[Source material Boundary: Start]
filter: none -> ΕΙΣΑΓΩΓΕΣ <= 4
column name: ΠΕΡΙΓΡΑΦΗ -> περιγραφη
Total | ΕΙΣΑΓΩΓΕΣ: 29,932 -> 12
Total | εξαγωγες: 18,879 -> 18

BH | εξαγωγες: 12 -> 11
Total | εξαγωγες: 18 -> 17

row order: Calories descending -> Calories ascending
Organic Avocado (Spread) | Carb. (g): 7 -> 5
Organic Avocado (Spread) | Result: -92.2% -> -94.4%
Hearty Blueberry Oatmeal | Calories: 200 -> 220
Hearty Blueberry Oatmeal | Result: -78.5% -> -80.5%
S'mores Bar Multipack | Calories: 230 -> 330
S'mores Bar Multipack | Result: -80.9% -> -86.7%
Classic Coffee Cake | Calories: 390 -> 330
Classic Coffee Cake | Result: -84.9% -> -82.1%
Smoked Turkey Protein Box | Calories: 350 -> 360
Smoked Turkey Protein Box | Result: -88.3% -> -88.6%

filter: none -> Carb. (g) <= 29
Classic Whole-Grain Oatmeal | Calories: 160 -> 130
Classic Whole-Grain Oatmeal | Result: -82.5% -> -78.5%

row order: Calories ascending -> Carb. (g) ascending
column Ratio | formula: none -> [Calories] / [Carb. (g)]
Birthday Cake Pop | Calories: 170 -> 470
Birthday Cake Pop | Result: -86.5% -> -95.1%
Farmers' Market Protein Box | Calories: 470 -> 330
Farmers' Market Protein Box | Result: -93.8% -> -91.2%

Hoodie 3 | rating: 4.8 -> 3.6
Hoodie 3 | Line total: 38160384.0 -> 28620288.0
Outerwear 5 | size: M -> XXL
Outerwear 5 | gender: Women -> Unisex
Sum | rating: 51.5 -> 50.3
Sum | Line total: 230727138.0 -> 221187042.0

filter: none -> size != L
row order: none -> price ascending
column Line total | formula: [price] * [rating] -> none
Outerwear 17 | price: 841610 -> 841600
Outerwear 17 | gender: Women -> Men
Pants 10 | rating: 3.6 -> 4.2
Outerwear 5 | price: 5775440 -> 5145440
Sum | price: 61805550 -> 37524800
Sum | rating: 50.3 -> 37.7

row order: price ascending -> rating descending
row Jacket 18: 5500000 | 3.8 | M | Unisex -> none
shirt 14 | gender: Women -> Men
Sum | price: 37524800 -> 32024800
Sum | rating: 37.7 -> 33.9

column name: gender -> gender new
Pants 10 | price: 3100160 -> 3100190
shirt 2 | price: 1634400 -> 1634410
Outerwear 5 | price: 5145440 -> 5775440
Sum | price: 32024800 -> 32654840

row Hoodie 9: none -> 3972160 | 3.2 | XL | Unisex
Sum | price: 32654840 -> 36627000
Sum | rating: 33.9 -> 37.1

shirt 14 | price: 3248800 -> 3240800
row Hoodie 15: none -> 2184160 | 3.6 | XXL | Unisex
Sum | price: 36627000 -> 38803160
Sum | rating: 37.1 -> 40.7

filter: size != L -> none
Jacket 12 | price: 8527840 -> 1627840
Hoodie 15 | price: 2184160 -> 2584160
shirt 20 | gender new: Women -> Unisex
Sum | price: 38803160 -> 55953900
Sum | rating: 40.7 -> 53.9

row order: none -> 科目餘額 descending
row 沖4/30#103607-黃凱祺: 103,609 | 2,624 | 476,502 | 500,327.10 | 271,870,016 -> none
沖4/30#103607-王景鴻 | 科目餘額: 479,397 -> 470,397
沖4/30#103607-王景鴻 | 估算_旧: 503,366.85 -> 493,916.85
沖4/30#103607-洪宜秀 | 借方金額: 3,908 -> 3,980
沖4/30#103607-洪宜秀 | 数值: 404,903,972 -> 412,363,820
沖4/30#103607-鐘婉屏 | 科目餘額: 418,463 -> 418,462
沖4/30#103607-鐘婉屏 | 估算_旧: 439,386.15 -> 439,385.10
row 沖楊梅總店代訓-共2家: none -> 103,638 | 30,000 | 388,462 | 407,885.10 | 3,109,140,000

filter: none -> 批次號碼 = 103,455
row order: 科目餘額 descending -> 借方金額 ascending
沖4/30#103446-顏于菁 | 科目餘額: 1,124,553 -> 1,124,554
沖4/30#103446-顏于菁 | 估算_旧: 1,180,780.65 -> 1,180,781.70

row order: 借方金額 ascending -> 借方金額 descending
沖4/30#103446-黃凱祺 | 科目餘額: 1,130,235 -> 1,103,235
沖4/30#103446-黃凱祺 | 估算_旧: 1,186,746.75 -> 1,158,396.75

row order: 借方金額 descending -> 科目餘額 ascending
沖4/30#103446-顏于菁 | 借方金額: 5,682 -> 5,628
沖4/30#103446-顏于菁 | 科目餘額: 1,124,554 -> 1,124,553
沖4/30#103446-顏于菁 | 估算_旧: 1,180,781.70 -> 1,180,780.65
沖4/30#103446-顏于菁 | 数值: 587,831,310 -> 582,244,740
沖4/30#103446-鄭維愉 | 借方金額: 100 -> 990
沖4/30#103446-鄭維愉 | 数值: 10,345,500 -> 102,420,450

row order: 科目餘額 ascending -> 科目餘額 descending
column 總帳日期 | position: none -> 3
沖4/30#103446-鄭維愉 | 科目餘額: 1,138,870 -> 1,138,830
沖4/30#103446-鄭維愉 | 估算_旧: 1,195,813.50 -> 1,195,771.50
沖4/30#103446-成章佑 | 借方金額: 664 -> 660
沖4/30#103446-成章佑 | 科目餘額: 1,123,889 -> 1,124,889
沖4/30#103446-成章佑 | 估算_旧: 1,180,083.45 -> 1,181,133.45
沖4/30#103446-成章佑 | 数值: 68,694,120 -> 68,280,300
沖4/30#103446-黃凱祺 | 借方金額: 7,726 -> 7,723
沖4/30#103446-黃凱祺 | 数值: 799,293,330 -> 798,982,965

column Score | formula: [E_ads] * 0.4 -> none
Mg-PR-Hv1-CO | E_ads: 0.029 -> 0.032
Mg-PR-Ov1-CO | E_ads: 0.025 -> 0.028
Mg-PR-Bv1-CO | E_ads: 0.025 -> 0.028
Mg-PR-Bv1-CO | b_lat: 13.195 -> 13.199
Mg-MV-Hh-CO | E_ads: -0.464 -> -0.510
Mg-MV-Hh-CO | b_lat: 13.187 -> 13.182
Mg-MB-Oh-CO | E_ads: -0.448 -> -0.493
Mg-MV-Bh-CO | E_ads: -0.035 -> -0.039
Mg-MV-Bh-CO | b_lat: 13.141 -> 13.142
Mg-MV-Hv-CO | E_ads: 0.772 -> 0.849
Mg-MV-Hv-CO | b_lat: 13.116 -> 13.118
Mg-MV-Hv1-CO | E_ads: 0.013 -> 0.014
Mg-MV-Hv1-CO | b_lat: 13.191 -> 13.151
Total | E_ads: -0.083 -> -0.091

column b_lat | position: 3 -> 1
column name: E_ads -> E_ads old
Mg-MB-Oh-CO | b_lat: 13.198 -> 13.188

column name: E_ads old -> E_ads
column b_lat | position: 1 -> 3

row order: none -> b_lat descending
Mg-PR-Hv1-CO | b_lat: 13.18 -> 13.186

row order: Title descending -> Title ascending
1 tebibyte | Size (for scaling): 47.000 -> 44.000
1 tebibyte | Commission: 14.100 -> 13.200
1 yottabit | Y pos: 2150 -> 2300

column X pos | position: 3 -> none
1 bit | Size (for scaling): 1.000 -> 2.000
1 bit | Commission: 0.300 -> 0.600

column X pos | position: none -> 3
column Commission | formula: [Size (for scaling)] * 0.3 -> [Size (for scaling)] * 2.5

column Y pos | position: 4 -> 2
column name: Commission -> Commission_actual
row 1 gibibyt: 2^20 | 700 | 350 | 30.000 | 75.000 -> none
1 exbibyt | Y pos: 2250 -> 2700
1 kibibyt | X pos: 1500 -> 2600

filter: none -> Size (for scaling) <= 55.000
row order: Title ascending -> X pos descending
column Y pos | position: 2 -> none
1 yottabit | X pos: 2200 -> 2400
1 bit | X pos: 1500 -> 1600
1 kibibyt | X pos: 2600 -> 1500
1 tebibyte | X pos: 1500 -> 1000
[Source material Boundary: End]
Directions for this task |
Repeat every line exactly, starting with the first line of the entries, and stop once the line containing "row order: Calories descending" has been given.

Exercise result |
filter: none -> ΕΙΣΑΓΩΓΕΣ <= 4
column name: ΠΕΡΙΓΡΑΦΗ -> περιγραφη
Total | ΕΙΣΑΓΩΓΕΣ: 29,932 -> 12
Total | εξαγωγες: 18,879 -> 18

BH | εξαγωγες: 12 -> 11
Total | εξαγωγες: 18 -> 17

row order: Calories descending -> Calories ascending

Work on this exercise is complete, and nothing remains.